Catalytic converters are used with internal combustion engines fueled by either gasoline or diesel. With our cities getting crowded, vehicles with proper pollution controlling device are a big help in keeping the quality of the air we breathe. However, there is also an alarming and increasing number of brand new motor vehicles being sold without any pollution controlling devices. I now think it is a threat to the environment and the Government must act now before it is too late. I am talking about motorcycles.

KINGS OF THE ROAD. Motorcycles block the pedestrian lane at the corner of Junquera and P. del Rosario Sts. in Cebu City.
KINGS OF THE ROAD. Motorcycles block the pedestrian lane at the corner of Junquera and P. del Rosario Sts. in Cebu City.

While these small 100cc-200cc motorcycles individually seem to be giving out insignificant amounts of pollution, the sheer number of them plying our streets now will soon make them the number one polluting motor vehicle.

Just 16 100cc or 8 200cc motorcycles will be equivalent to an average car. While the average car today has pollution controlling devices built into it, the motorcycle has none.
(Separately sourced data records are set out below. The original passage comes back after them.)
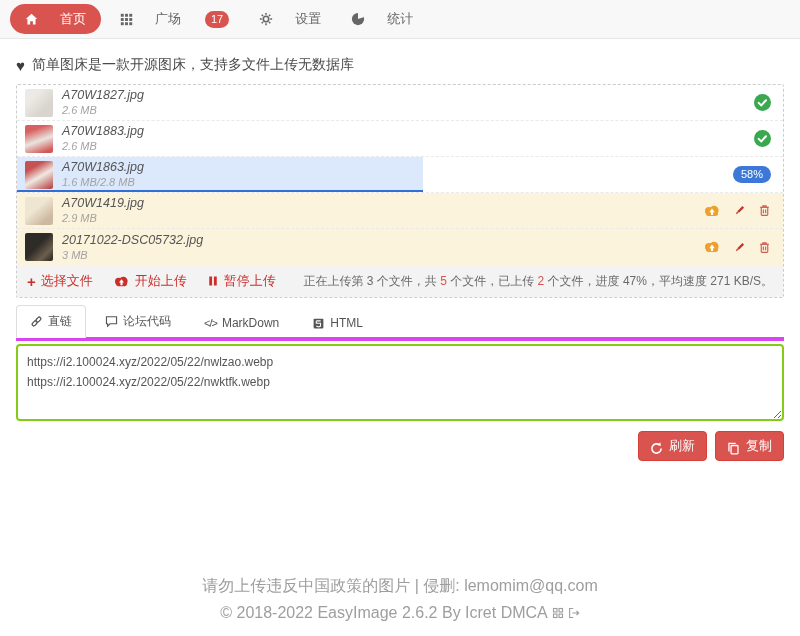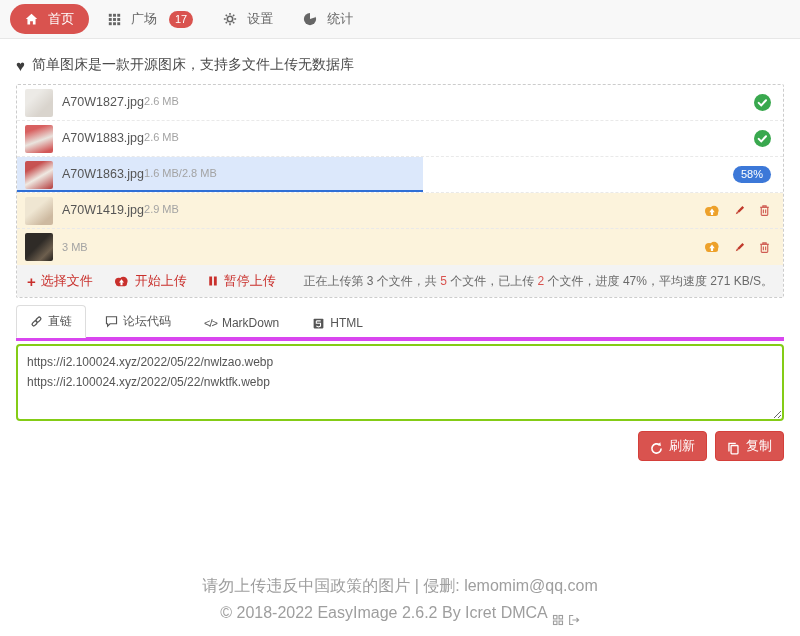"首页" .nav-item { gap: 10px -> 22px }
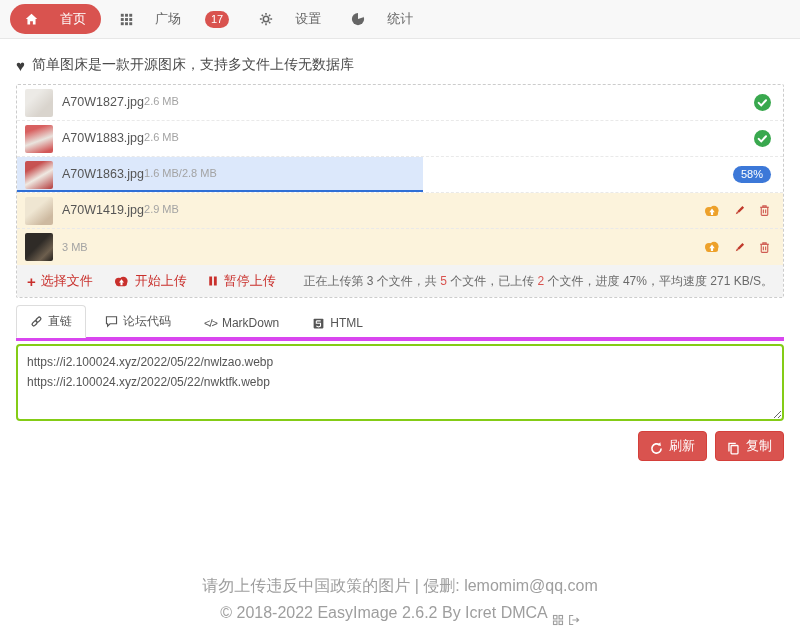"A70W1827.jpg" .file-meta { flex-direction: row -> column; font-style: none -> italic }
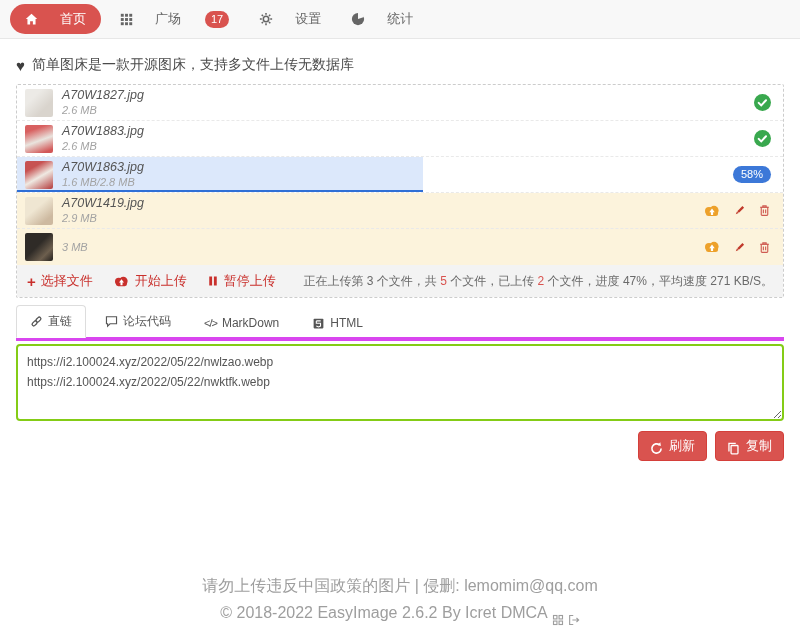"20171022-DSC05732.jpg" span.file-name { html: none -> <span>20171022-DSC05732.jpg</span> }
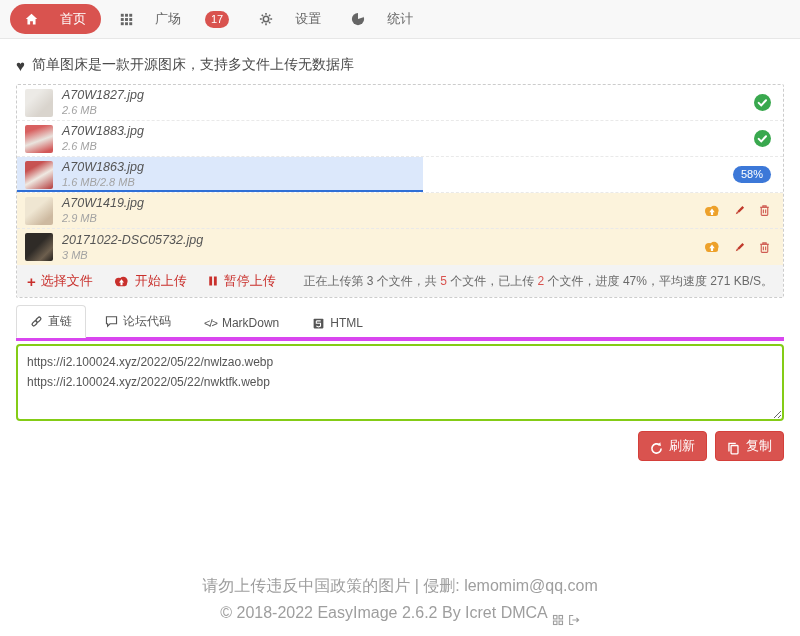"© 2018-2022 EasyImage 2.6.2 By" .footer-line2 { align-items: flex-end -> center }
I was crossing a street, and as usual, the pedestrian lane was completely occupied by 20 or so motorcycles, so I crossed behind the motorcycles. I could really smell the toxic exhaust gasses these motorcycles were emitting. When I got to my office the stench of exhaust stuck to my clothes and my hair. It is that bad.
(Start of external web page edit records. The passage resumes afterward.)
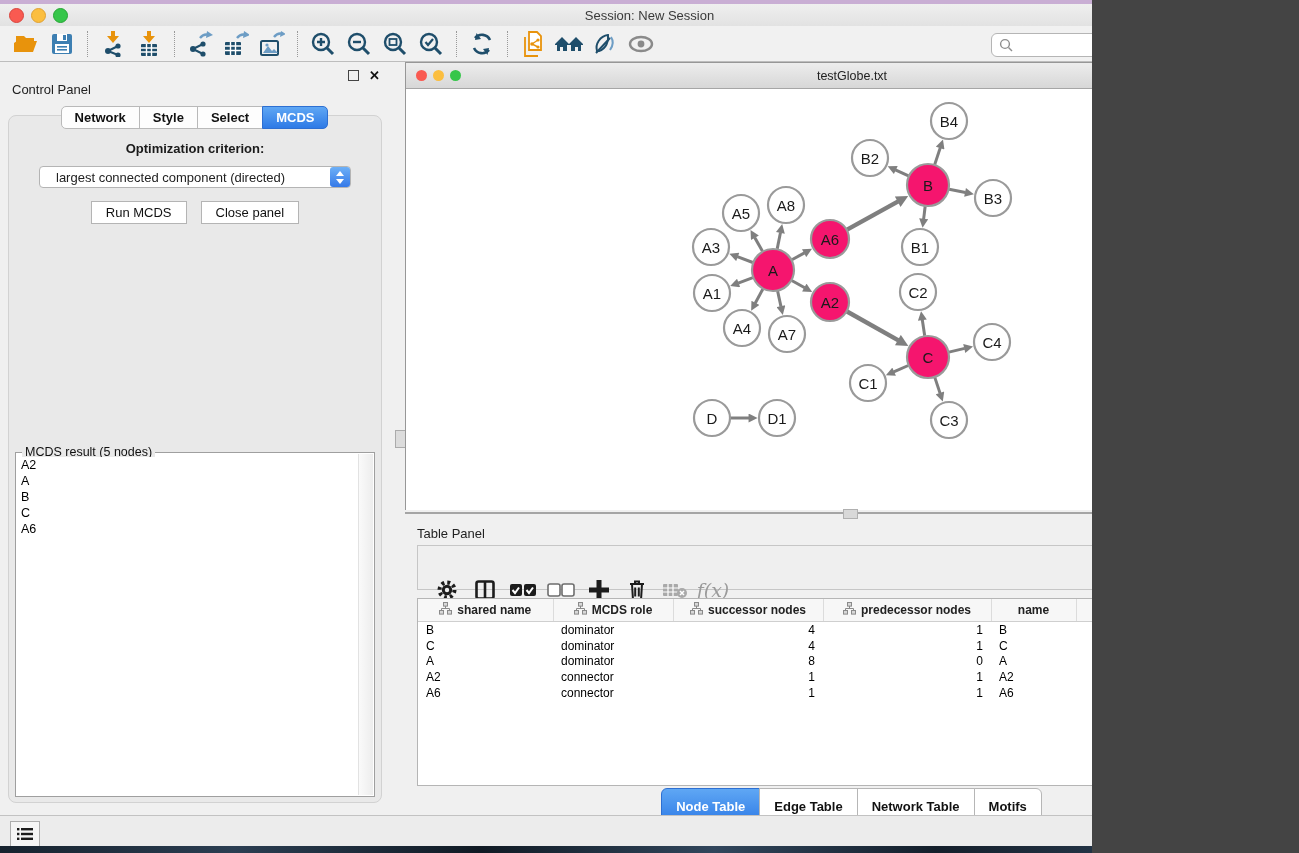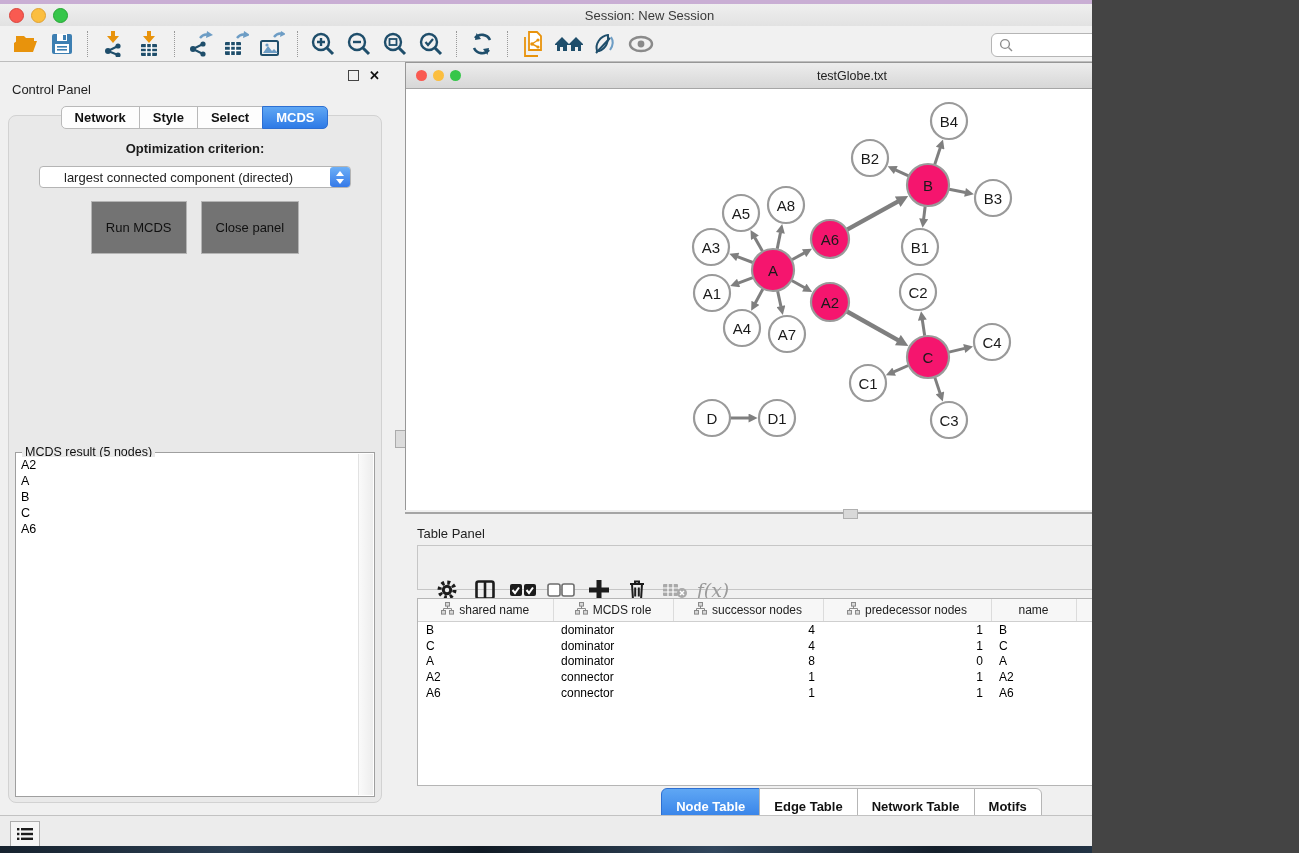"largest connected component (directed)" .mac-select .val { padding-left: 24px -> 16px }
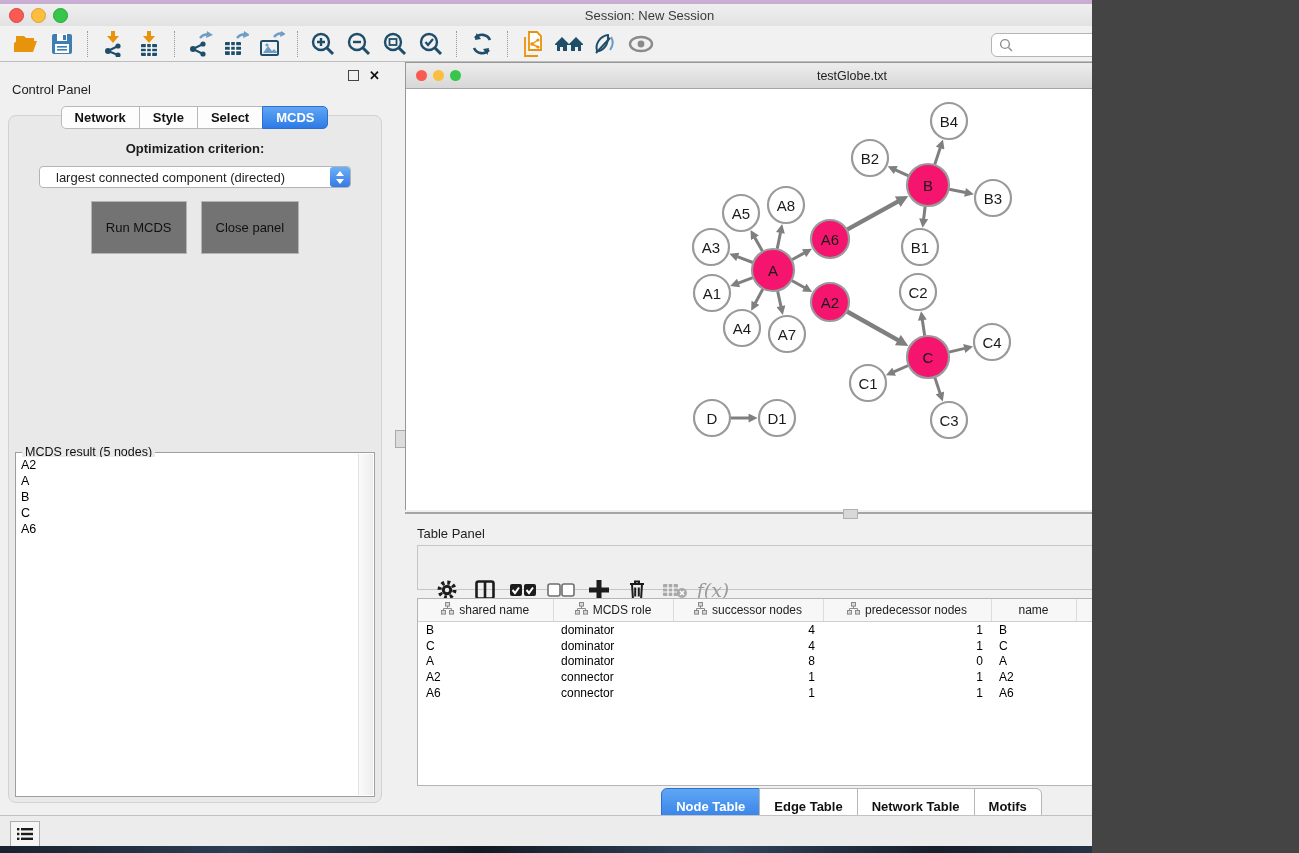"Run MCDS" .mac-btn { background: #737373 -> #ffffff; padding: 18px 14px -> 3px 14px }
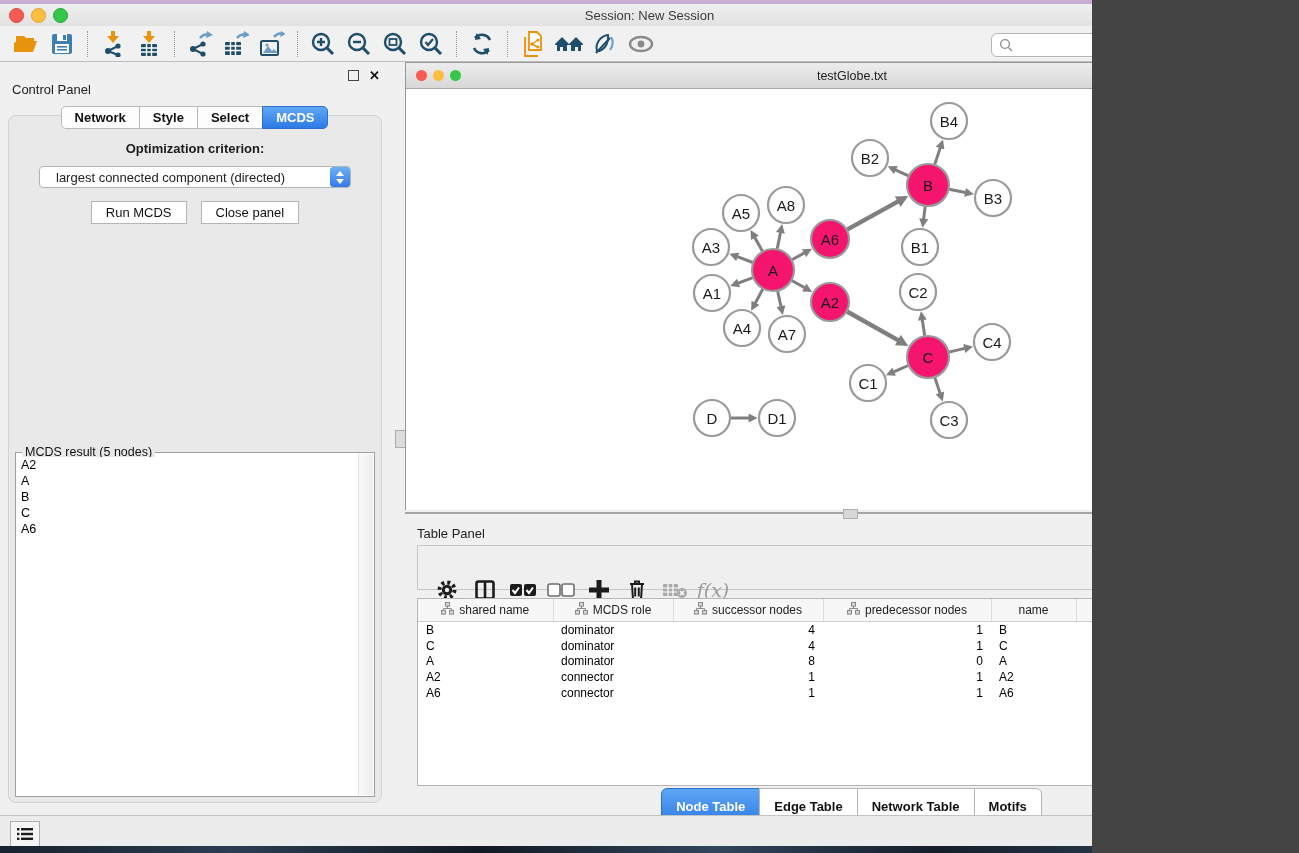"shared name" table.grid th { font-weight: normal -> bold }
Everywhere we go now there are hundreds of motorcycles – any mall, in IT Park, at the bottom of the Busay road, among others. All these small motorcycles are powered by an internal combustion engine, which by nature is a pollutant. Most of the small motorcycles being sold in the Philippine market today use old technology and are fueled mechanically by carburetors, which, in my view, would aggravate the motorcycles’ polluting effects. It seems fair to me to assume that every 12 motorcycles on the road is collectively emitting toxic pollutants beyond the limit allowed by law for an average small sedan, and on any given day there are tens of thousands motorcycles running in our streets.
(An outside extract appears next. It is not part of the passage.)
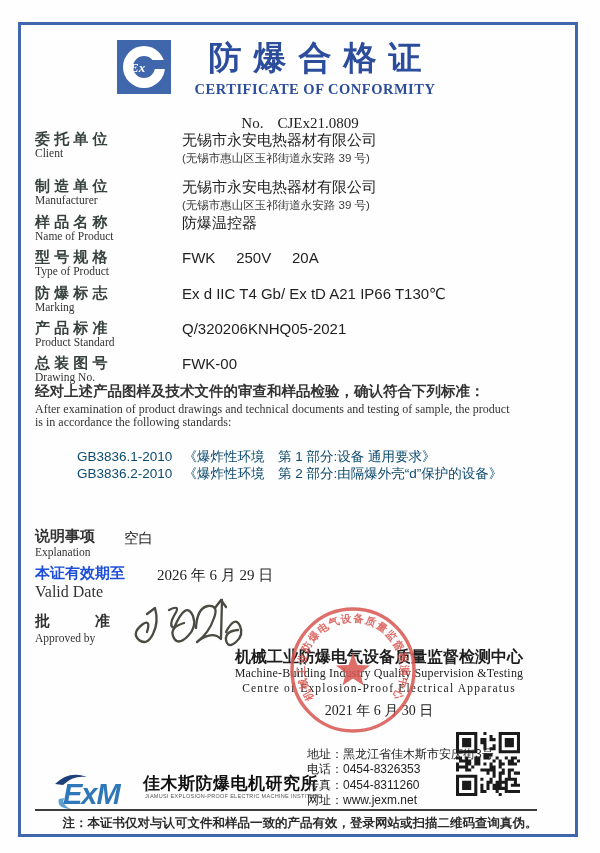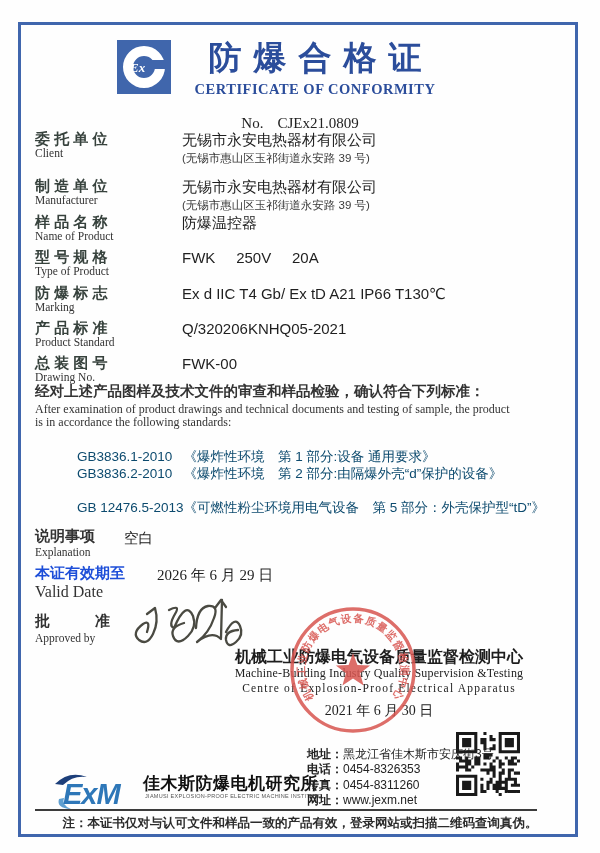"GB 12476.5-2013《可燃性粉尘环境用电气设备 第 5" div.std-line { html: <div>GB 12476.5-2013《可燃性粉尘环境用电气设备 第 5 部分：外壳保护型“tD”》</div> -> none }
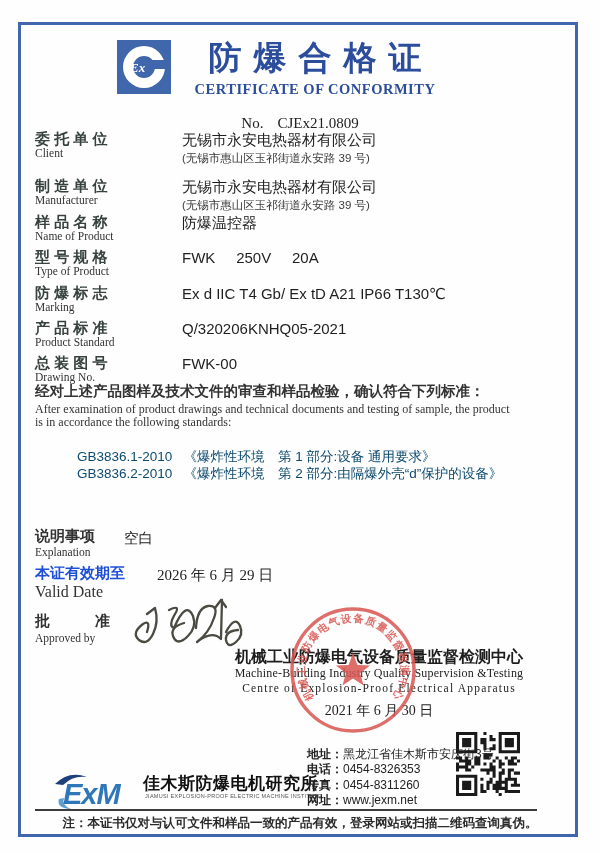"地址：" .contact b { font-weight: bold -> normal }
To illustrate, a 200cc motorcycle is capable of doing 30 km/liter, therefore 10 200cc motorcycles consume a total of 10 liters for 30 kilometers. Now a van that can carry 10 people consumes six km/liter and therefore uses five liters to travel 30 kilometers.

It is high time that Government should require all motorcycle sellers to install pollution control devices it the motorcycles they sell and subject the same to strict emission testing. This has to be done immediately because this is not only an environmental issue but a public health issue.

Moreover, I have a couple of friends who purchased an electric scooter and they are very happy with it. One charge can get them a range of about 60 km/day. That is a lot for Cebu. The costs of purchasing and running electric scooters seem very reasonable. It is claimed that to completely charged one will cost less than P15 in electricity. A good electric scooter will set you back between P40,000 to P70,000, just about the same price as the gasoline powered ones. The drawback is it is not as fast as its gasoline-powered counterparts.